* _ENTRIES SUPPLIED_:
· · ·

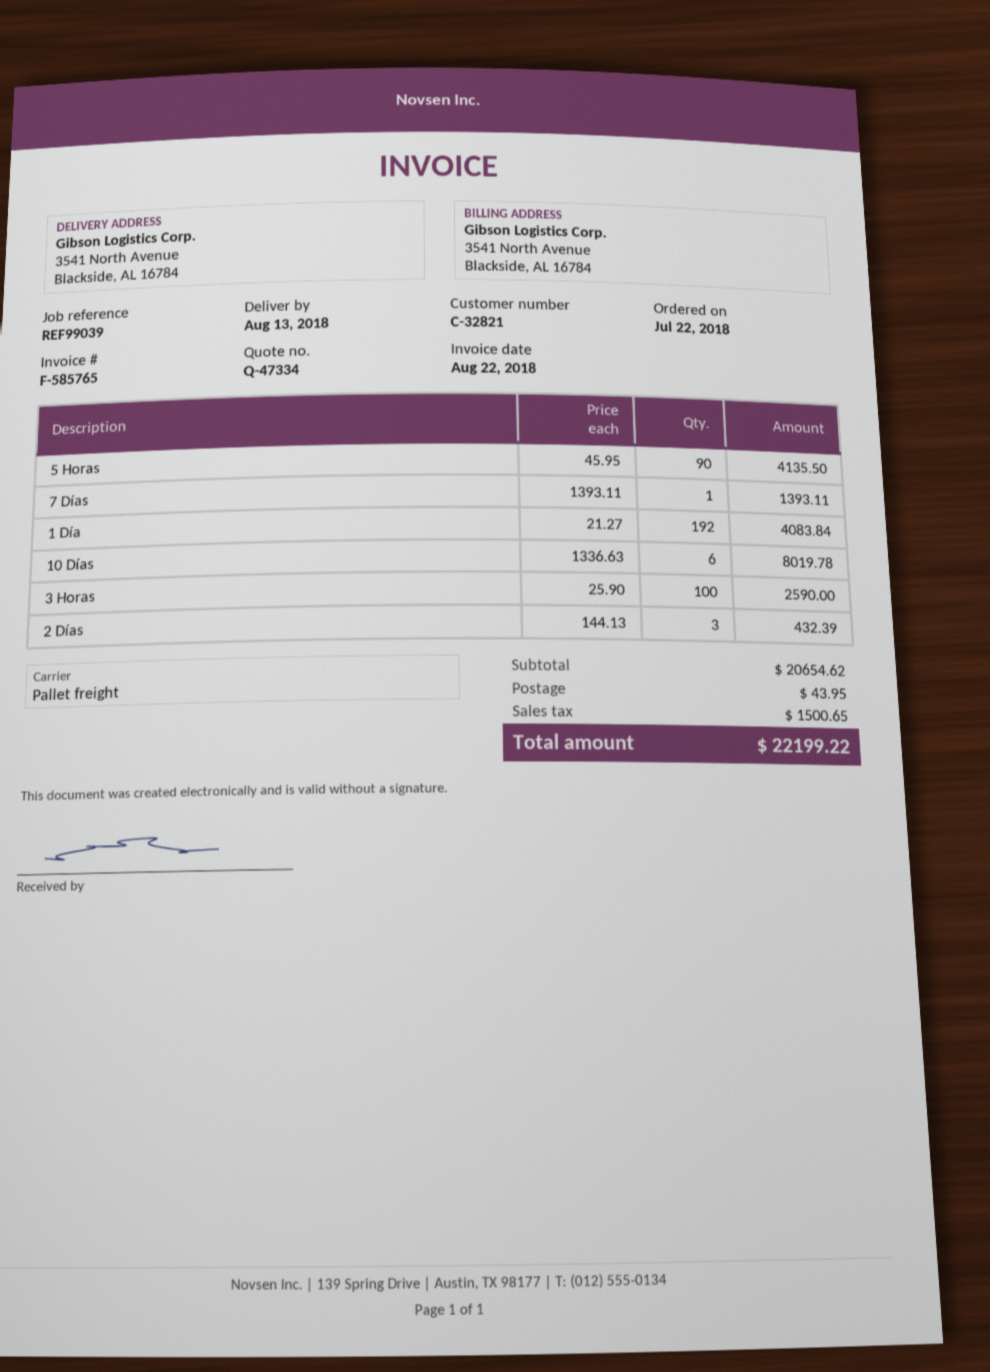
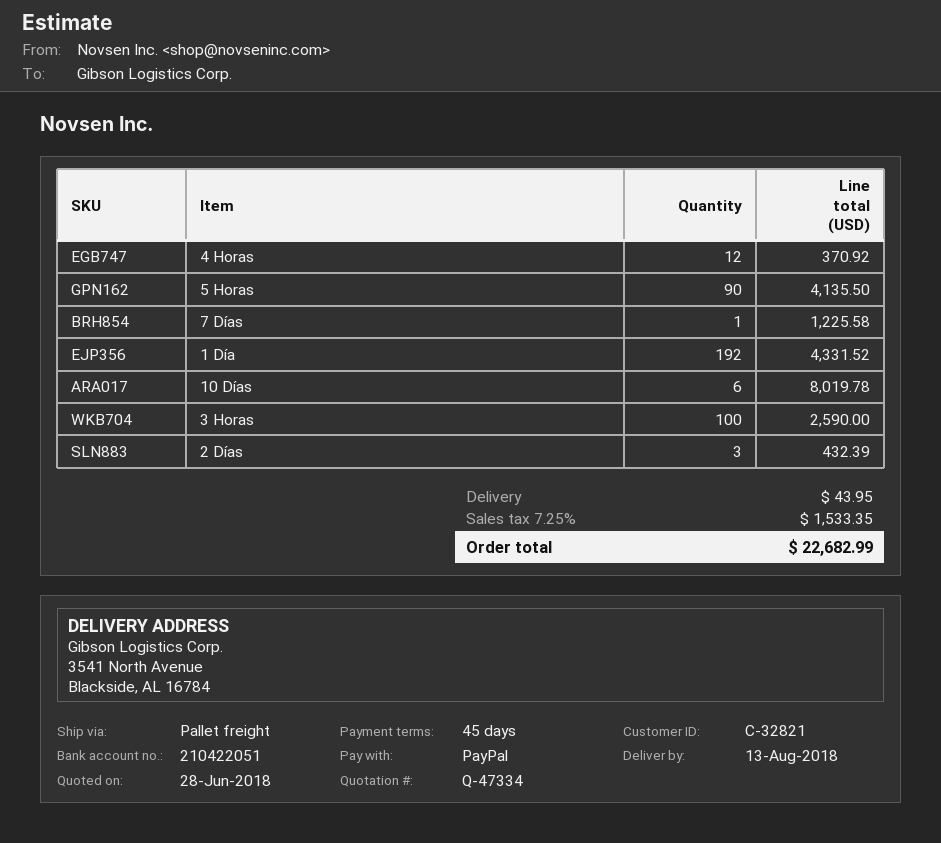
7 Días: 1 for 1393.11 -> 1 for 1225.58
1 Día: 192 for 4083.84 -> 192 for 4331.52
4 Horas: none -> 12 for 370.92
tax: 1500.65 -> 1533.35
total: 22199.22 -> 22682.99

· · ·

* _EXERCISE OBJECTIVE_:
Output the listing above in full, exactly. No images.

* _RESPONSE TO THE EXERCISE_:
7 Días: 1 for 1393.11 -> 1 for 1225.58
1 Día: 192 for 4083.84 -> 192 for 4331.52
4 Horas: none -> 12 for 370.92
tax: 1500.65 -> 1533.35
total: 22199.22 -> 22682.99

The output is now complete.